Lines from the one containing "[217,703,272,718] Weapon ->" to the end of the data below are to be restated exactly, with both ends included and nothing else.
Source data START
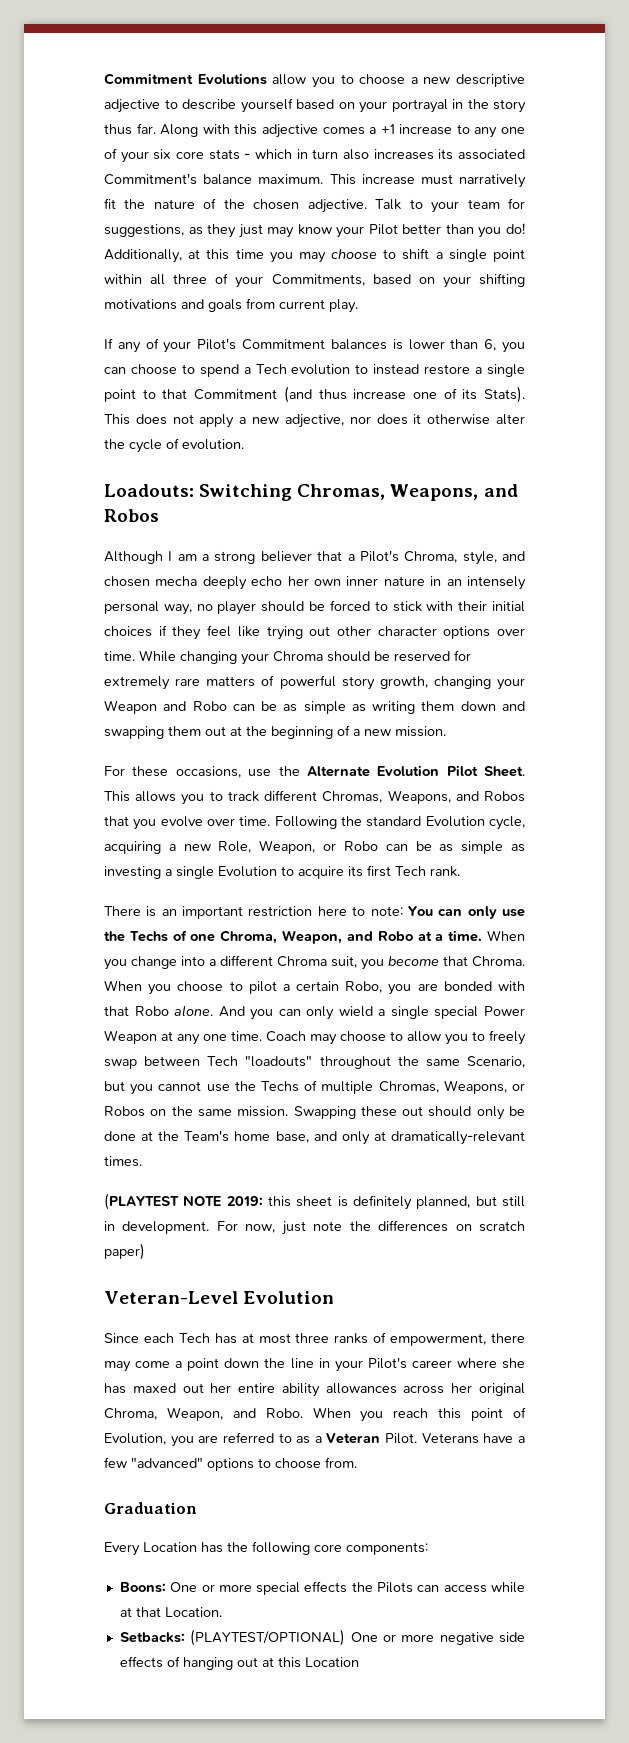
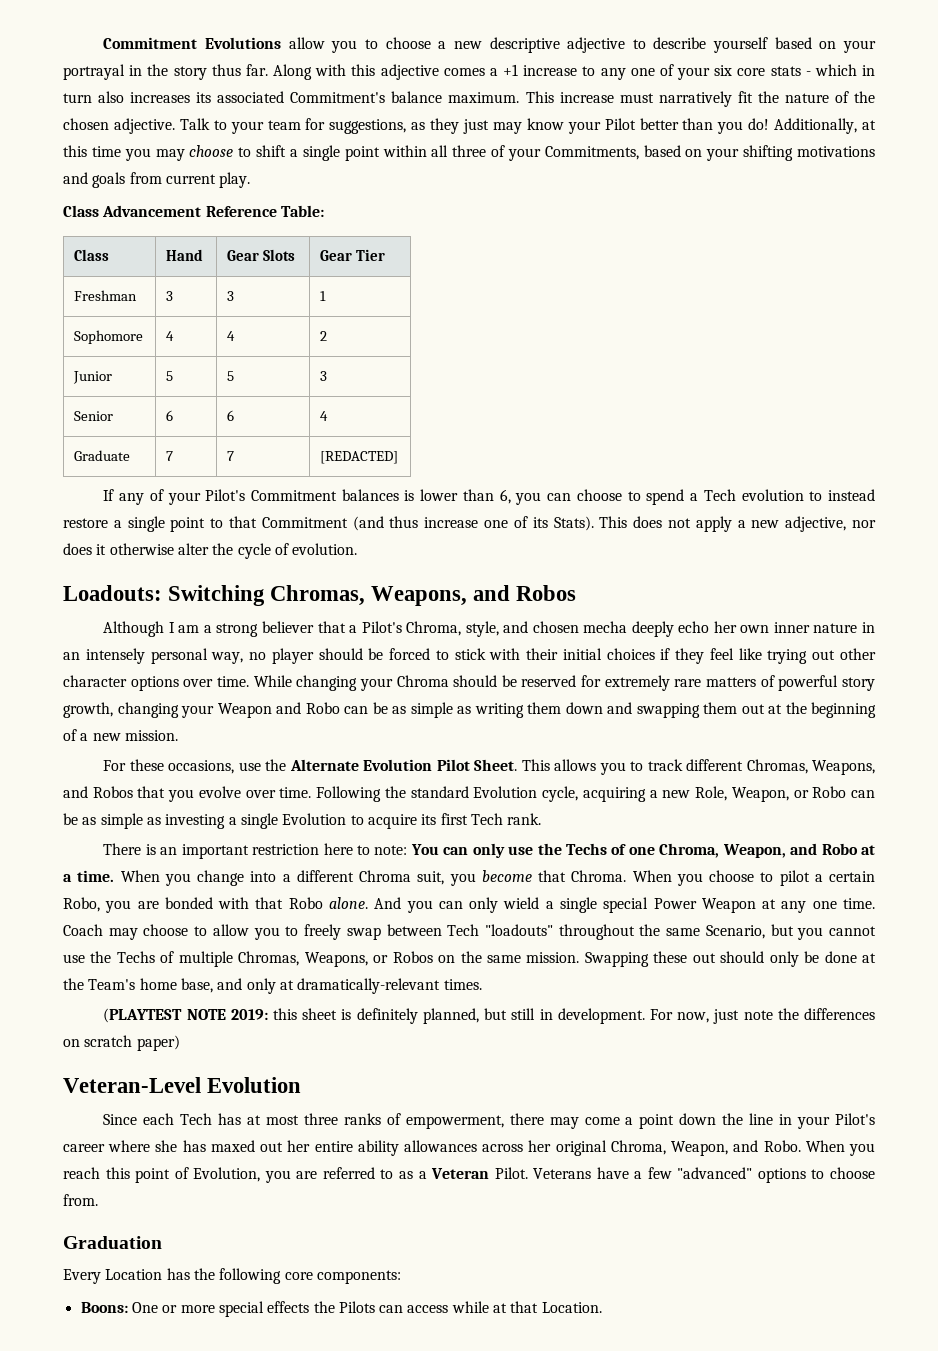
(358, 306) none -> [63,205,324,217] [74,249,110,261] [166,249,204,261] [227,249,296,261] [320,249,386,261] [74,290,138,301] [166,291,174,301] [227,291,235,301] [320,291,327,301] [74,330,144,344] [166,331,175,341] [227,331,236,341] [320,331,328,341] [73,371,113,384] [166,371,174,381] [227,371,235,381] [320,371,328,381] [74,411,114,421] [166,410,174,421] [227,410,235,421] [320,411,329,421] [74,450,131,461] [166,451,174,461] [227,451,235,461] [320,451,399,464] // Class Advancement Reference Table: // Class | Hand | Gear Slots | Gear Tier // Freshman | 3 | 3 | 1 // Sophomore | 4 | 4 | 2 // Junior | 5 | 5 | 3 // Senior | 6 | 6 | 4 // Graduate | 7 | 7 | [REDACTED]
[119,1629,526,1646] [119,1656,359,1670] // Setbacks: (PLAYTEST/OPTIONAL) One or more negative side effects of hanging out at this Location -> (602, 1307) none

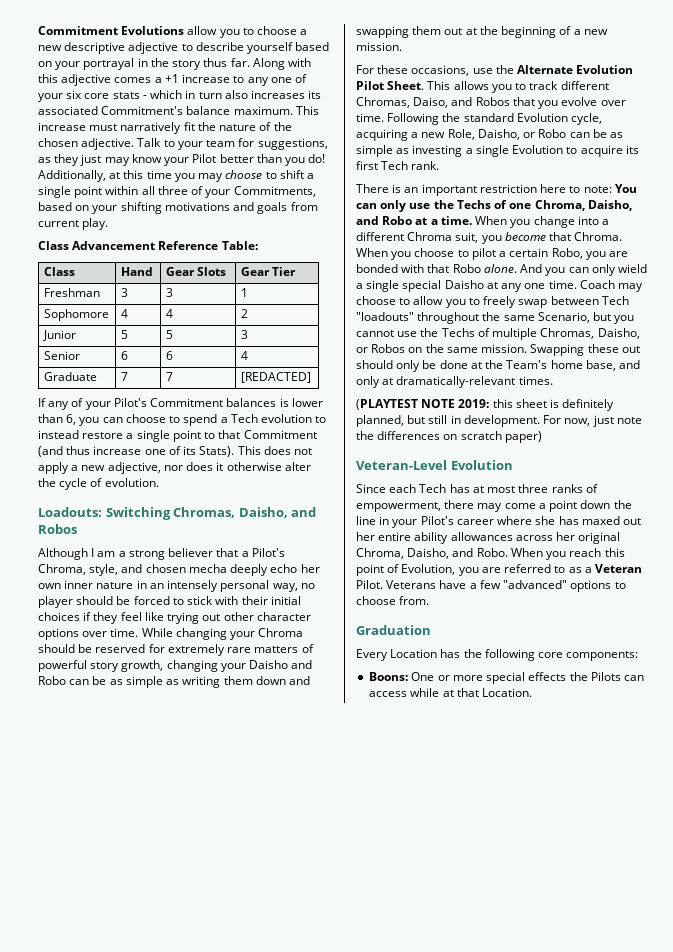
[371,586,468,606] Weapons, -> [238,507,288,518] Daisho,
[217,703,272,718] Weapon -> [249,660,289,669] Daisho
[811,760,875,775] Weapons, -> [413,97,449,108] Daiso,
[731,787,789,802] Weapon, -> [477,129,520,140] Daisho,
[722,844,786,858] Weapon, -> [587,200,632,211] Daisho,
[653,898,756,913] Power Weapon -> [444,280,484,289] Daisho
[304,952,368,967] Weapons, -> [597,328,640,339] Daisho,
[671,1141,729,1156] Weapon, -> [407,548,450,559] Daisho,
Source data END
Response -
[217,703,272,718] Weapon -> [249,660,289,669] Daisho
[811,760,875,775] Weapons, -> [413,97,449,108] Daiso,
[731,787,789,802] Weapon, -> [477,129,520,140] Daisho,
[722,844,786,858] Weapon, -> [587,200,632,211] Daisho,
[653,898,756,913] Power Weapon -> [444,280,484,289] Daisho
[304,952,368,967] Weapons, -> [597,328,640,339] Daisho,
[671,1141,729,1156] Weapon, -> [407,548,450,559] Daisho,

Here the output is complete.